> [INSTRUCTIONS TO FOLLOW] The word "Økol" marks the lines to keep; find each one in the data and copy it.

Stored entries
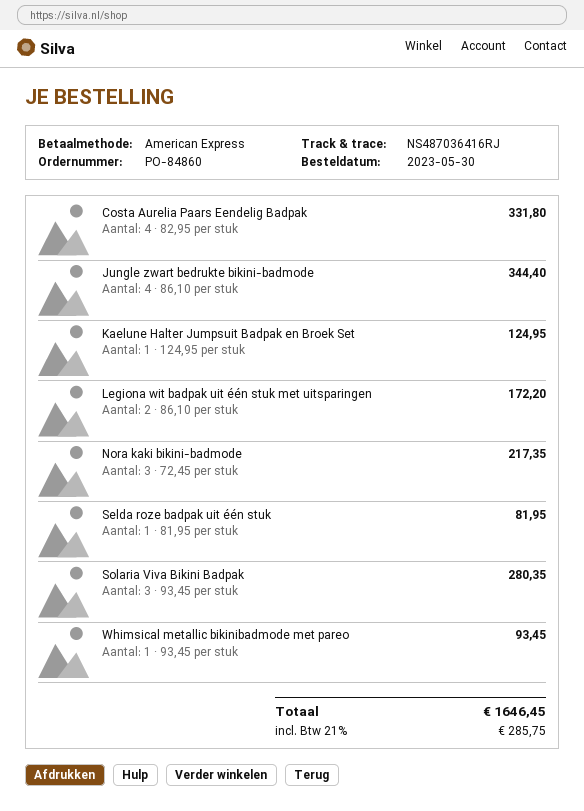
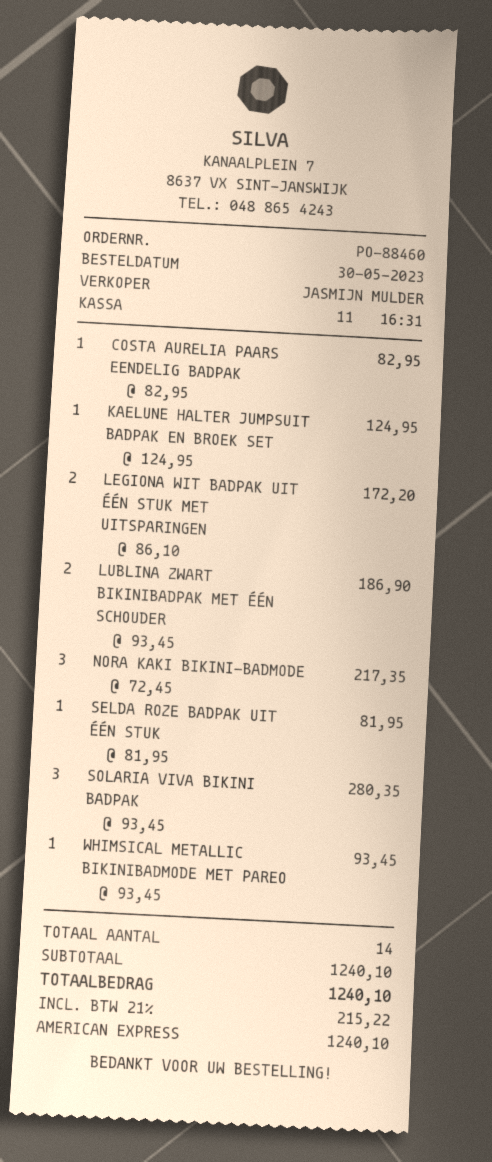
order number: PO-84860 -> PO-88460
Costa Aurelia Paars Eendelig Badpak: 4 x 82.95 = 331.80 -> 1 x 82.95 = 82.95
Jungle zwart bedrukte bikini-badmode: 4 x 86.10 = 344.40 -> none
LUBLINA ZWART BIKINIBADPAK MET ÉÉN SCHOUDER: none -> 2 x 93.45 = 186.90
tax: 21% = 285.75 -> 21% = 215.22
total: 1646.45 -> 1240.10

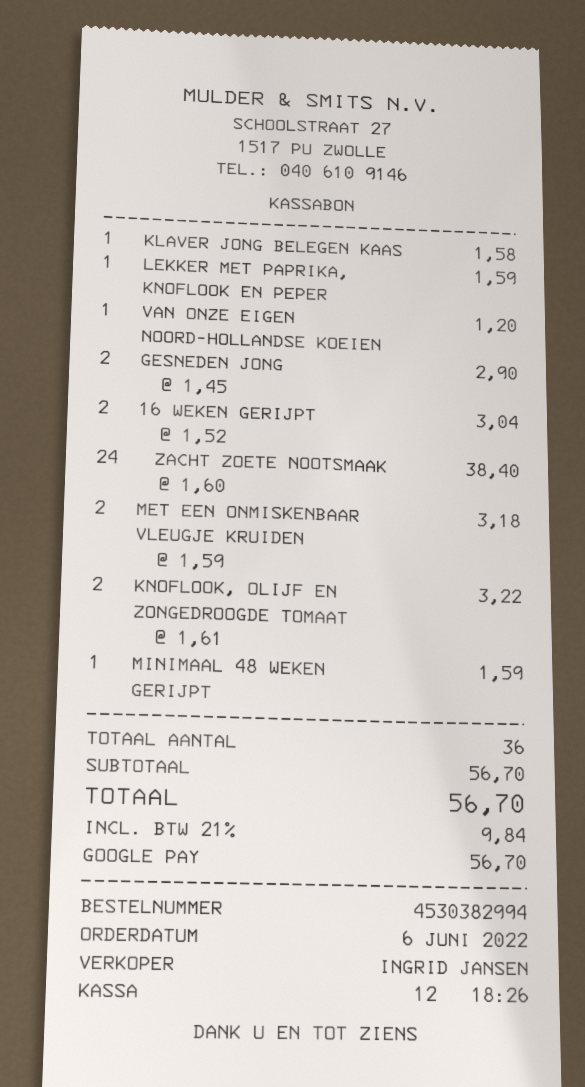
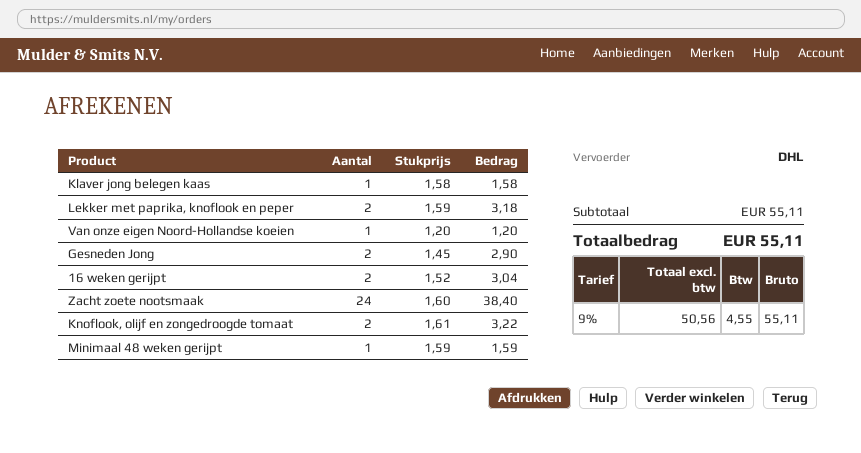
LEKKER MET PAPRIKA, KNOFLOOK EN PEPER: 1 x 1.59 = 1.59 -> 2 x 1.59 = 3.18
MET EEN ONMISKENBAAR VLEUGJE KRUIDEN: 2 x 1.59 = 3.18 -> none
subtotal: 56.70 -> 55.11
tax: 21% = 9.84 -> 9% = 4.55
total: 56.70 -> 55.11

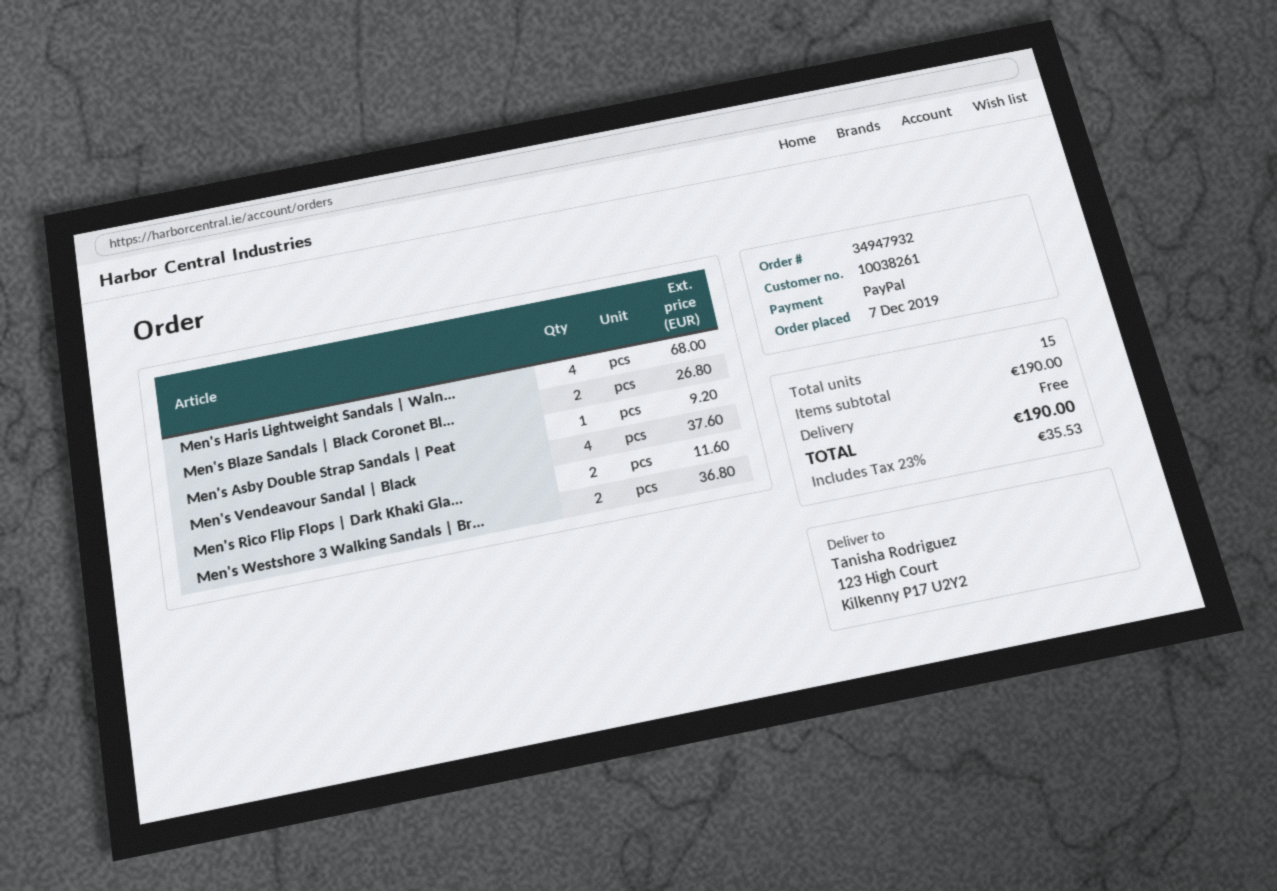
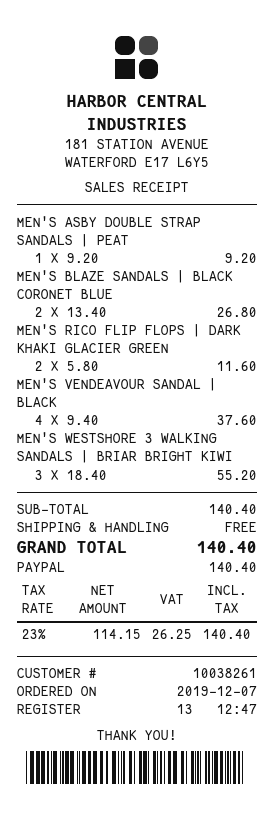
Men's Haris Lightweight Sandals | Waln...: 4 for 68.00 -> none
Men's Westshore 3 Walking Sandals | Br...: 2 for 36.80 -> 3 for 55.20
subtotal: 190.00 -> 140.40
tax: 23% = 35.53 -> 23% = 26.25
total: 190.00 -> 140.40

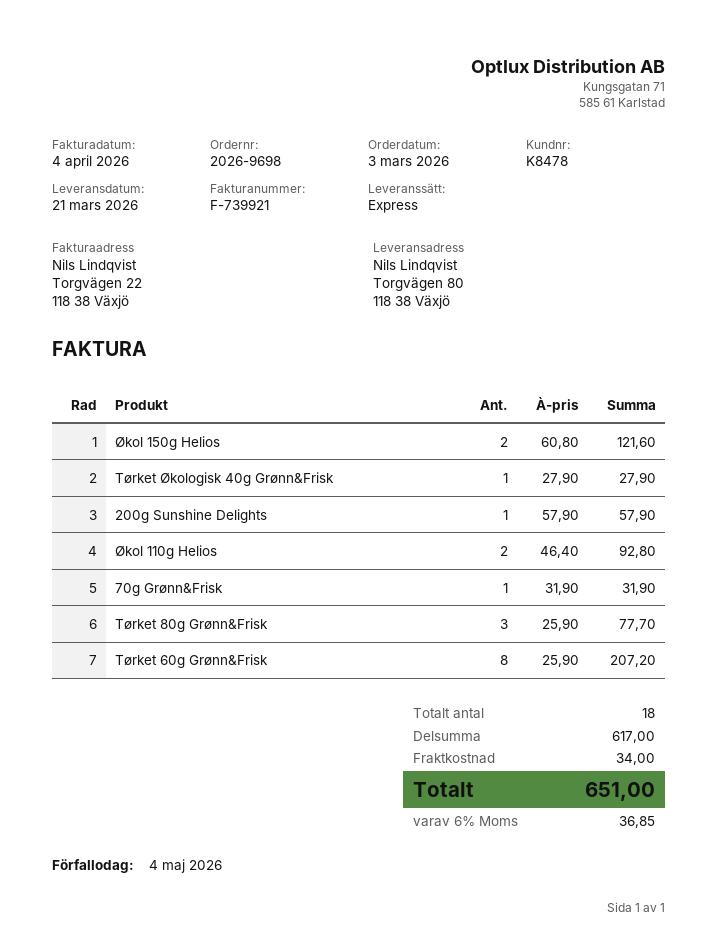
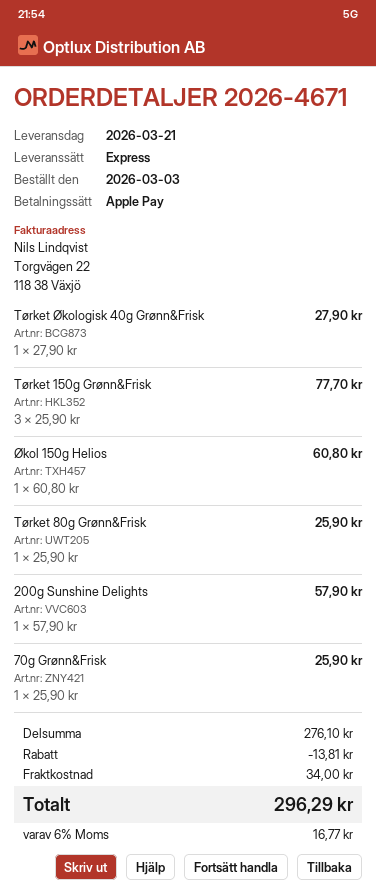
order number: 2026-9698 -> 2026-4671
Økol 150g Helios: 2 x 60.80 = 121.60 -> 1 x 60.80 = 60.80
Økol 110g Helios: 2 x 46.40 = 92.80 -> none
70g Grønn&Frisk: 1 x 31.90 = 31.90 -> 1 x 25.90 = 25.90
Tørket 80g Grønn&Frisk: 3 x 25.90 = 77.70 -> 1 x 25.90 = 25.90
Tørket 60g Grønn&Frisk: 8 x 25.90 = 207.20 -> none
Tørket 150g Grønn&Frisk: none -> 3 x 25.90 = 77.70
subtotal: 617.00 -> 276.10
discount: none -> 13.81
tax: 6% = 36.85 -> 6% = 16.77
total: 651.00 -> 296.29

> [TASK OUTPUT]
Økol 150g Helios: 2 x 60.80 = 121.60 -> 1 x 60.80 = 60.80
Økol 110g Helios: 2 x 46.40 = 92.80 -> none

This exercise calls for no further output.